Sovyet Devrimi, kısa bir ilk heyecan döneminden sonra, 1921 yılında, tekrar İngiltere ile bu aksı yenilemiştir. 1921 İngiliz-Sovyet Ticaret Anlaşması, bu yenilemenin miladıdır. Bu anlaşma, İngiltere ile Rusya’nın nüfuz alanlarını belirlemiş, arada kalan sınır boylarında da stratejik düzenlemeler yapmıştır. Özet olarak, Almanya’yı örtülü kuşatma ve Japonya’yı Avrasya’ya sokmama niyetiyle Doğu Avrupa, Balkanlar ve İç Asya, Sovyetlere bırakılmış, Yunanistan, Türkiye, İran, Afganistan ve Hindistan ise, Sovyet Kara İmparatorluğu’nun sınırını belirleyen bir İngiliz hattı olarak şekillendirilmiştir. Bu anlaşmadan sonra, Almanya-Rusya-Doğu halkları ittifakı için çalışan Enver Paşa ve İttihatçılar, Sultan Galiyev, İran’da (Teşkilat-ı Mahsusa’nın desteklediği) Mirza Küçük Han’ın Cengeli Harekatı, Afganistan ve Hindistan’daki Teşkilat-ı Mahsusa ile irtibatlı anti-emperyalist unsurlar tasfiye edilmiştir.
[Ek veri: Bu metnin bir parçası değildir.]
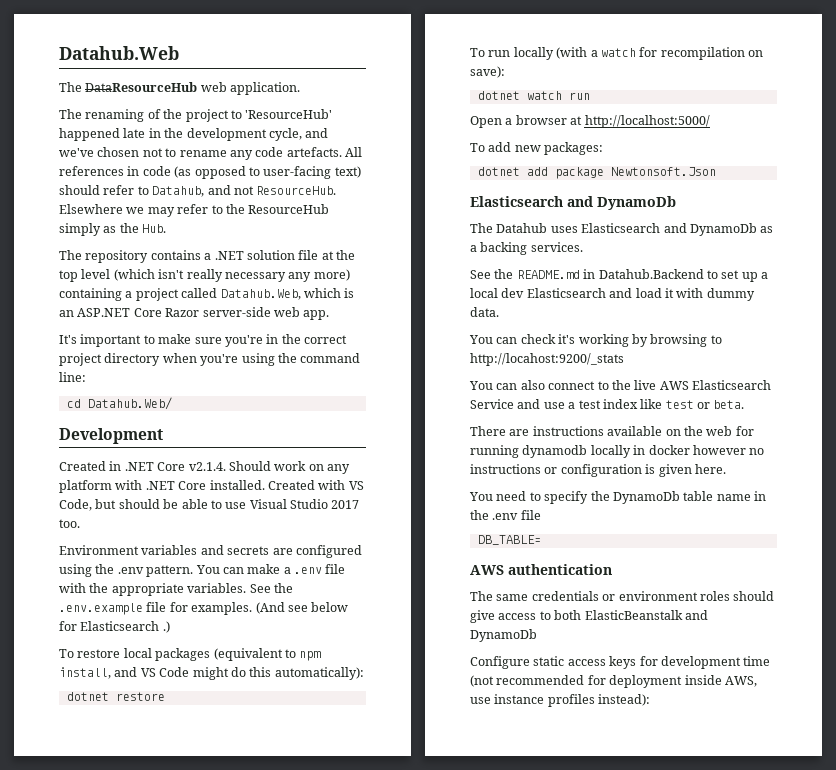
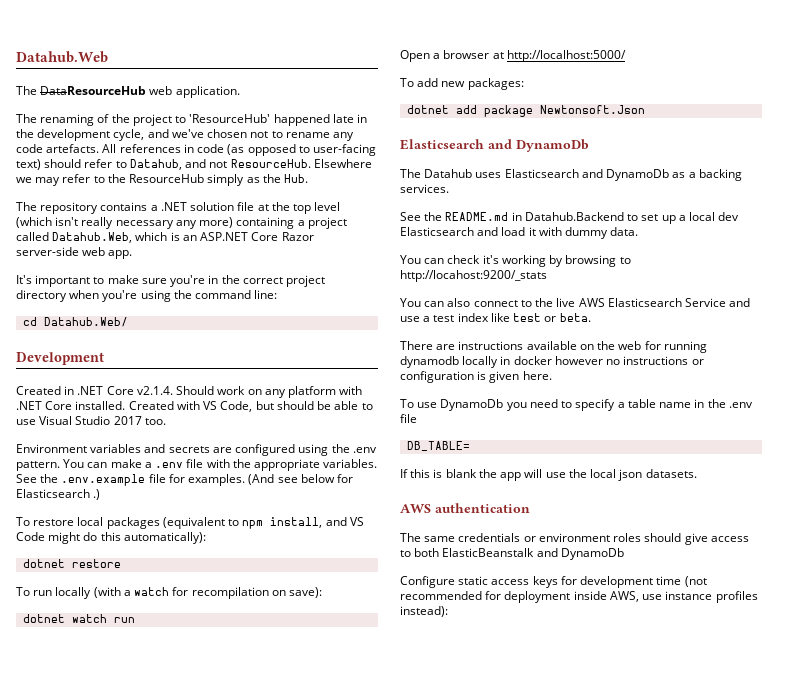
[469,492,493,501] You -> [400,399,527,411] To use DynamoDb you
[590,491,680,504] the DynamoDb -> [617,402,625,408] a
(541, 540) none -> [400,469,697,481] // If this is blank the app will use the local json datasets.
Yine bu anlaşmadan sonra, Ankara hükümeti, önce Moskova ile sonrada Londra ile anlaşmalar yapmış ve Türkiye Cumhuriyeti Devleti böylece tanınmıştır. Aynı şekilde, Yunanistan, İran, Afganistan ve Hindistan hattı boyunca bugünkü rejimler kurulmuştur.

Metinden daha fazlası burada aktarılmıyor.